2.2 Varieties of Switchgrass

There are two broad varieties of switchgrass namely: Lowland varieties and the Upland varieties. These two varieties have striking differences between them.

Lowland varieties

Characteristics of Lowland varieties

Lowland varieties have similar characteristics among them. Varieties in this type of switchgrass usually produce more biomass compared to the upland types. They can grow up to 2.7 meters tall in favorable conditions. They are deeply rooted. Lowland types are fairly coarse and do not have the dense fringe of hairs at the ligule as it is the characteristic of switch grass. The lowland cultivars usually have a longer season of growing compared to the upland types (take longer to mature). Grow best under flooded conditions.

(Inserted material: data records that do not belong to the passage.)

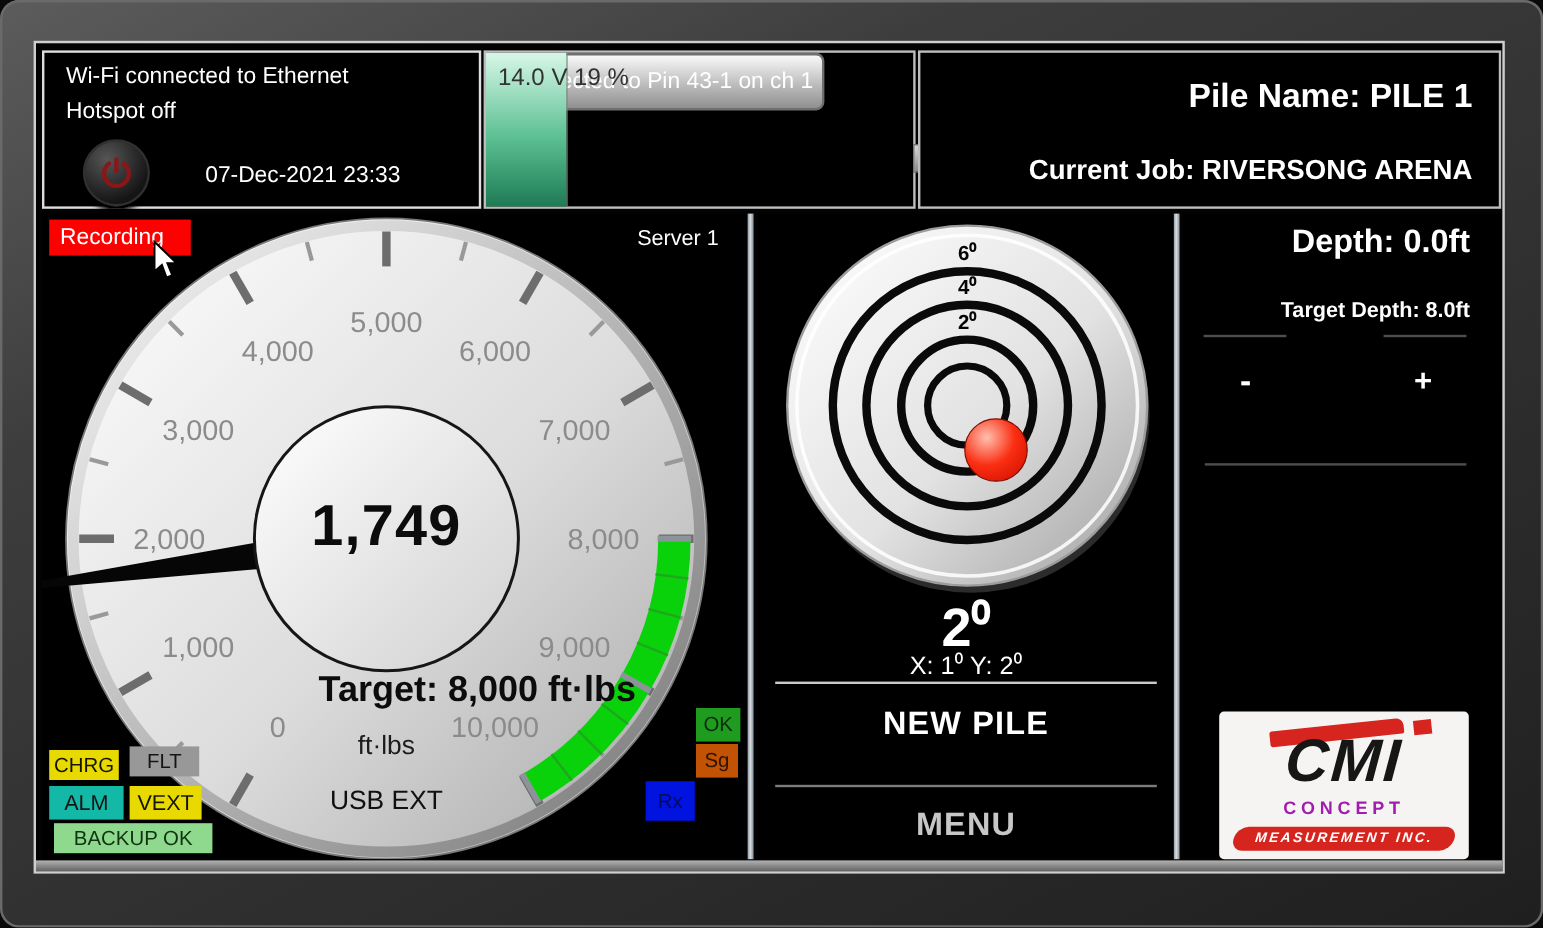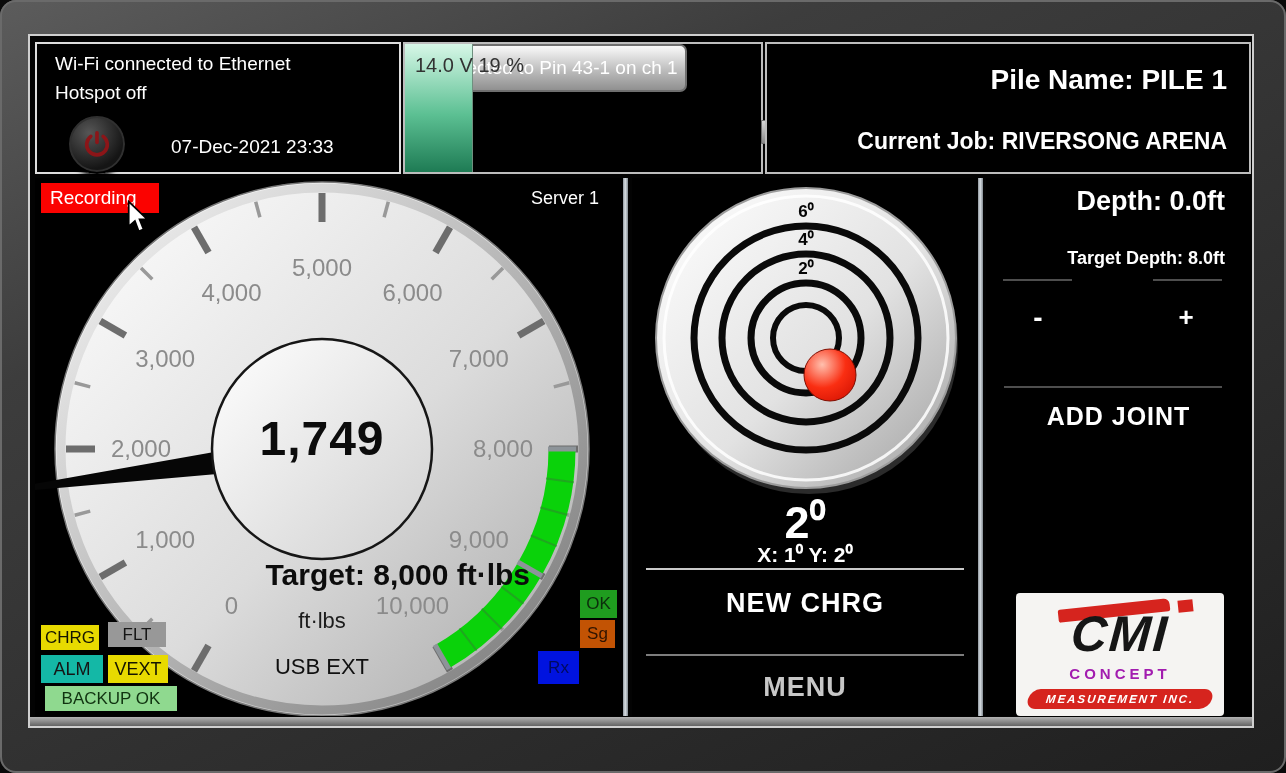--- a/index.html
+++ b/index.html
@@ -63,21 +63,21 @@
   .b-vext { left:73px; top:477px; width:60px; height:28px; line-height:28px; font-size:18px; }
   .b-backup { left:10px; top:508px; width:132px; }
   .b-ok { left:545px; top:412px; width:37px; height:28px; line-height:28px; }
   .b-sg { left:545px; top:442px; width:35px; height:28px; line-height:28px; }
   .b-rx { left:503px; top:473px; width:41px; height:33px; line-height:33px; }
 
   .mid-col { left:602px; top:142px; width:346px; height:538px; }
   .tilt-reading { left:0; top:312px; width:100%; text-align:center;
                   font-size:45px; font-weight:700; color:#fff; }
   .tilt-xy { left:0; top:362px; width:100%; text-align:center;
-             font-size:21px; font-weight:700; color:#fff; }
+             font-size:21px; font-weight:400; color:#fff; }
   .m-div1 { left:14px; top:390px; width:318px; height:2px; background:#cacaca; }
   .m-div2 { left:14px; top:476px; width:318px; height:2px; background:#7d7d7d; }
   .btn-newpile { left:0; top:410px; width:100%; text-align:center; font-size:27px;
                  font-weight:700; color:#fff; letter-spacing:1px; cursor:pointer; }
   .btn-menu { left:0; top:494px; width:100%; text-align:center; font-size:27px;
               font-weight:700; color:#c7c7c7; letter-spacing:1px; cursor:pointer; }
 
   .right-col { left:956px; top:142px; width:265px; height:538px; }
   .depth  { right:26px; top:8px;  font-size:27px; font-weight:700; color:#fff; }
   .tdepth { right:26px; top:70px; font-size:18px; font-weight:700; color:#fff; }
@@ -252,34 +252,33 @@
           <circle cx="174" cy="160" r="55" fill="none" stroke="#0a0a0a" stroke-width="7"></circle>
           <circle cx="174" cy="160" r="33" fill="none" stroke="#0a0a0a" stroke-width="6"></circle>
           <text x="174" y="39" text-anchor="middle" fill="#050505" font-size="17" font-weight="700">6⁰</text>
           <text x="174" y="67" text-anchor="middle" fill="#050505" font-size="17" font-weight="700">4⁰</text>
           <text x="174" y="96" text-anchor="middle" fill="#050505" font-size="17" font-weight="700">2⁰</text>
           <circle cx="198" cy="197" r="26" fill="url(#ballG)" stroke="#7e0d00" stroke-width="1"></circle>
         </svg>
       <div class="abs tilt-reading">2⁰</div>
       <div class="abs tilt-xy">X: 1⁰ Y: 2⁰</div>
       <div class="abs m-div1"></div>
-      <div class="abs btn-newpile">NEW CHRG</div>
+      <div class="abs btn-newpile">NEW PILE</div>
       <div class="abs m-div2"></div>
       <div class="abs btn-menu">MENU</div>
     </div>
 
     <div class="panel right-col">
       <div class="abs depth">Depth: 0.0ft</div>
       <div class="abs tdepth">Target Depth: 8.0ft</div>
       <div class="mini mini-l"></div>
       <div class="mini mini-r"></div>
       <div class="abs btn-minus">-</div>
       <div class="abs btn-plus">+</div>
       <div class="abs rdiv"></div>
-      <div class="abs btn-addjoint">ADD JOINT</div>
       <div class="abs logo">
         <div class="logo-swoosh"></div>
         <div class="logo-tittle"></div>
         <div class="logo-cmi">CMI</div>
         <div class="logo-concept">CONCEPT</div>
         <div class="logo-banner">
           <span>MEASUREMENT INC.</span>
         </div>
       </div>
     </div>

Varieties that are Lowland switchgrass variety

‘Alamo’-TX. It developed in Texas. It matures relatively late ensuring production is in early fall. Alamo may grow up to 10ft in height and is coarser than other switchgrass types. Adapted to sites with clay and loam soils.

‘Kanlow’ – performs well in the lowland parts of the South. Well-suited for wet or poorly drained marginal areas. Adapted to sites with clay and loam soils.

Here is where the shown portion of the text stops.